地面が大きな円を描き、いくつもの小さな円が描かれた紋様が現れ発光すると、
その小さな円から何か…木の芽が飛び出し急速に高さと太さをましていく。
「なんだこの魔法!?」
 なんとか振動を耐えるエリーは足元の紋様に気が付き、目を見張った。
こんな魔法聞いたことがない。
模様を描いて発動させる魔法なんて…。
 ジミーも同様に驚くが、足元の紋様になにか…意識の奥底から
“知っている”という確信が湧いてきていた。
それはあのスフィンクス戦で見たスピリットグリフのような、
精霊の記憶とも言うべき根本的などこかの記憶。
 未だアイアンとの会話ができないため、誰にも言うことが出来ずジミーは唇を噛む。
その間にも木は大きくなり、一行を取り囲むと一度動きを止め、静かにたたずんだ。
 
 
 一体なんだ、と周囲に気を配る一行に木が震えると同時に四方八方から枝が伸びはじめた。
 勢いよく伸びる枝の先端は尖り、打ち払うジュリアンの肩に突き刺さる。
一度折ればそのからは伸びず、脇から数を増やした枝が現れ、きりがない。
「先端を動けないようにして折るな!唯魔力を与えられた木ならそれで動きは止まるはずだ!」
 短剣で切りつけながら先端を凍らせるエリーはそう叫び、
ジミーとアイアンの加勢に入る。
 召喚獣を呼び出すまでほとんど戦力というものがない二人は急いで呼び出すが、
魔力の消耗が影響し呼び出すまでの時間が長くなっていた。
 
 チャーリーの雷撃により先端がこげて燃える木はだんだんと勢いを弱め、
次第に周囲の木も活動を弱めていく。
 ようやく木の動きが止まり、大きく息を吸うエリーはわずかに守りきれず
負傷した召喚術コンビを目に入れ、すまないと呟いた。
 ジュリアンも最初のダメージ後、エリーの忠告どおり戦ったが
それでも素手で戦う彼女の手は棘が刺さり、かなり痛そうなことになっている。
 
「フーん…。ナカナカ生き残ッタ。まぁイイヤ。コレでカナリダメージでキタ。」
 木の陰から姿を現したグレムリンはやれやれ、と一行を見つめとりあえず目標達成、と呟く。

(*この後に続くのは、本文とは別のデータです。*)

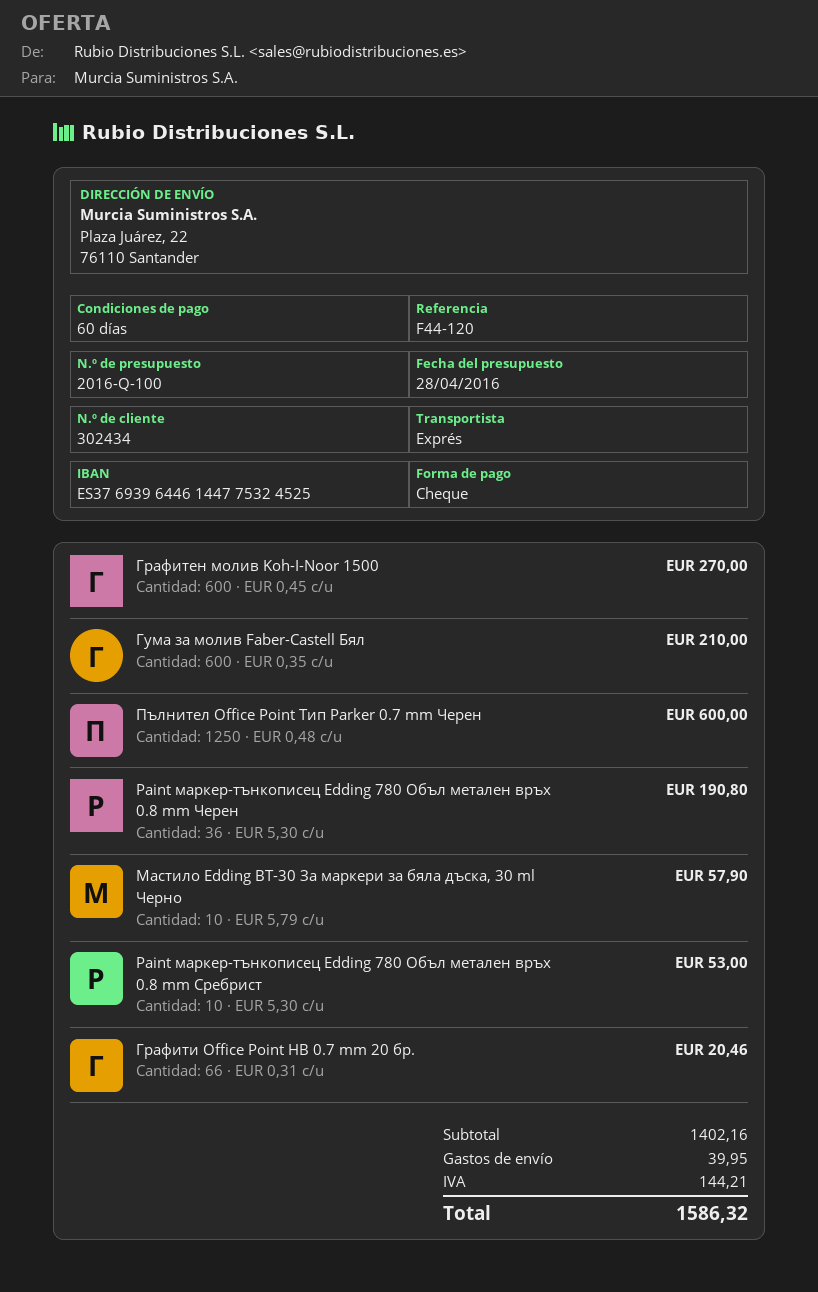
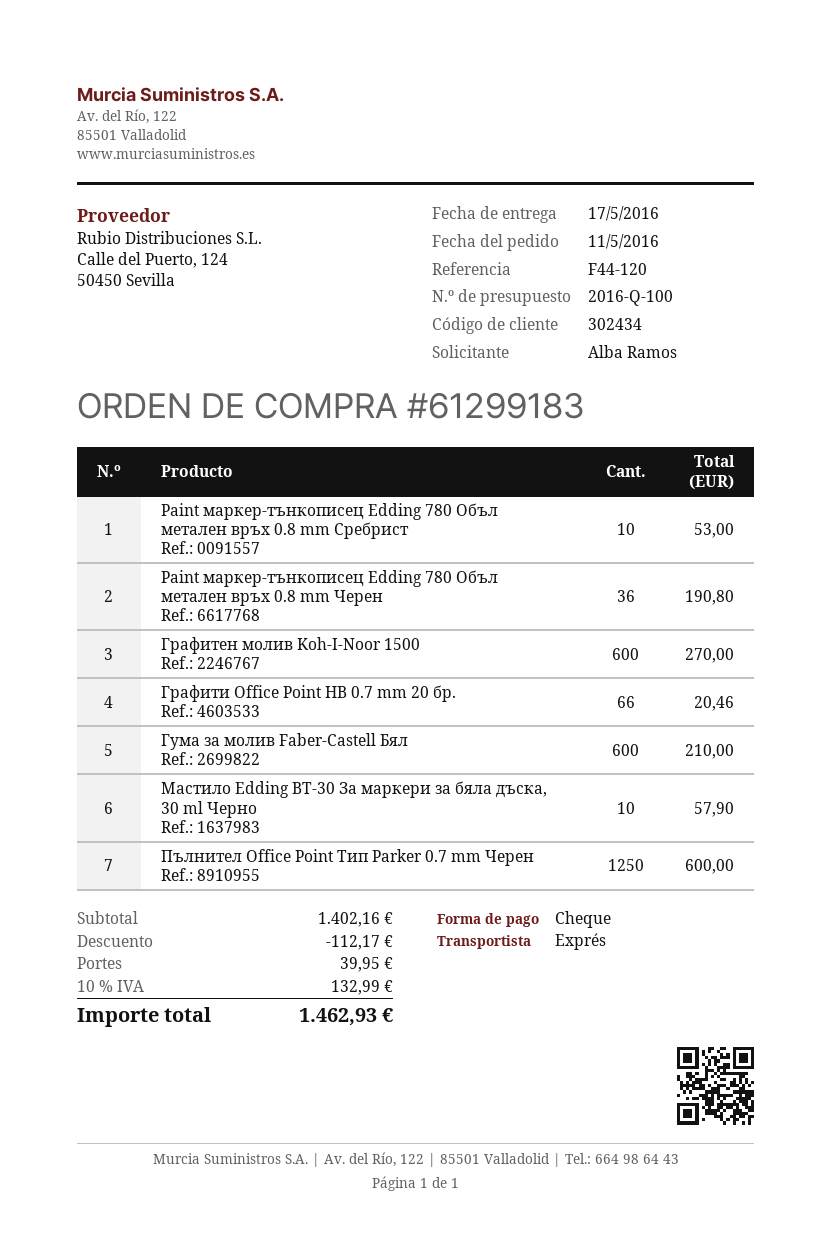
discount: none -> 112.17
tax: 144.21 -> 132.99
total: 1586.32 -> 1462.93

 ごそごそとどっからともなく、琥珀色の宝玉を取り出すと一行に投げて渡す。
エリーが受け止め、宝玉から目を離すとすでにキスケの姿はなく、
木の隙間から見える広大な草原の向こうにうっすらと扉が見えた。
「あそこまで行くのか…。それは…ごめんだな。」
 肩で息をするエリーはキャシーの巨体とその他倒れているメンバーに大きく息を吐き、
ふらりとその場に座り込んだ。
 ぎりぎりの体力で生き残ったジュリアンは手に刺さる棘に眉を寄せ、
魔力を大量に消費したチャーリーもへたりと座る。
 ポリッターとベルフェゴにいたっては木の外側にいたが、
動けないでいるところをキスケにやられてしまったらしく倒れているのがわずかに見えた。

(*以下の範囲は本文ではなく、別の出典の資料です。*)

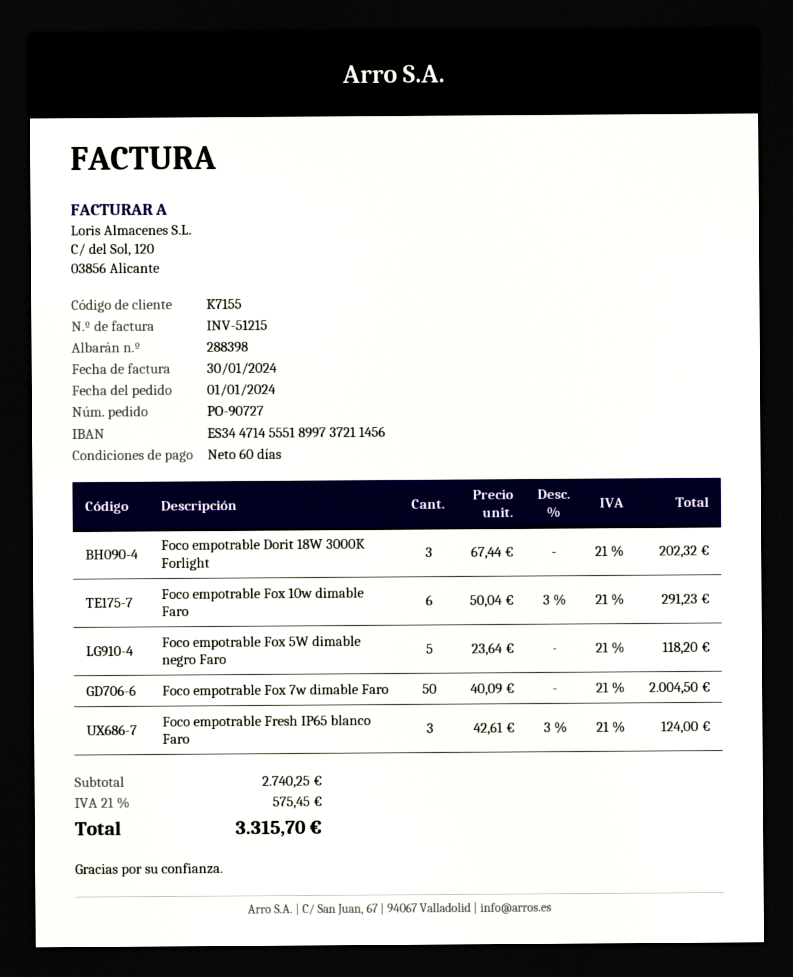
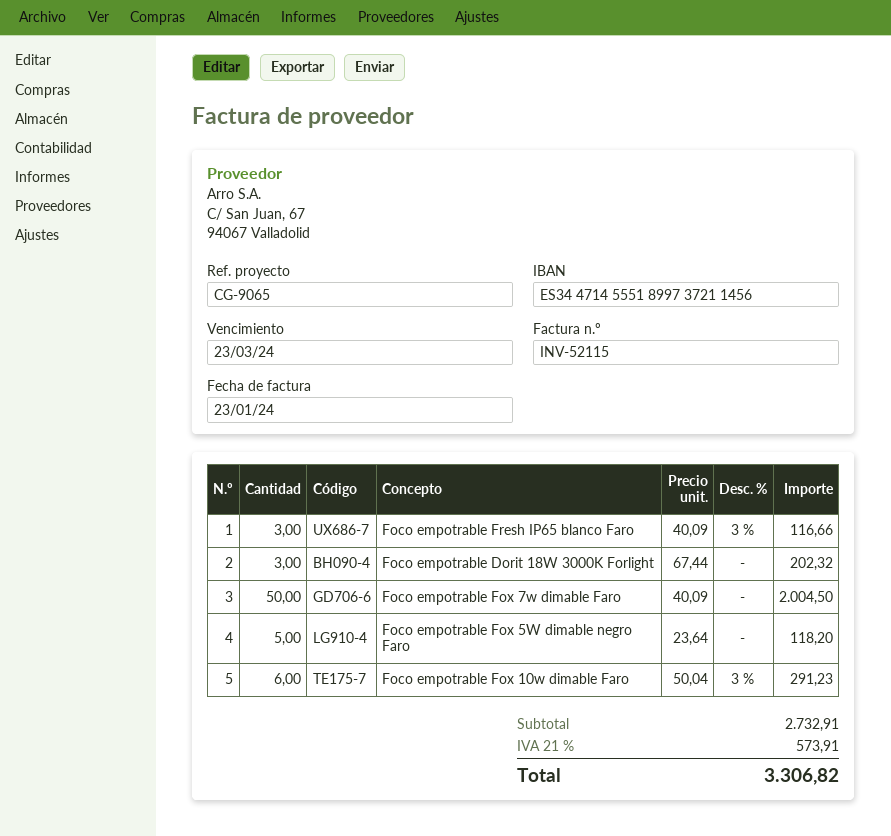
invoice number: INV-51215 -> INV-52115
invoice date: 2024-01-30 -> 2024-01-23
Foco empotrable Fresh IP65 blanco Faro: 3 x 42.61 - 3% = 124.00 -> 3 x 40.09 - 3% = 116.66
subtotal: 2740.25 -> 2732.91
tax: 21% = 575.45 -> 21% = 573.91
total: 3315.70 -> 3306.82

「そうだ…。もしかしたら…コレが使えるかもしれないですね…。」
 チャーリーがかばんから取り出したのは洞窟脱出用の携帯魔法陣。
洞窟ではないため、効果は出ないかと期待していなかったが、試しにと床に敷いてみる。
 これが使えればかなり移動が短縮できる。
と、あんまり期待していないエリーだったが、魔法陣が淡く輝いたことでまさかの使用可能に大きく息を吐いた。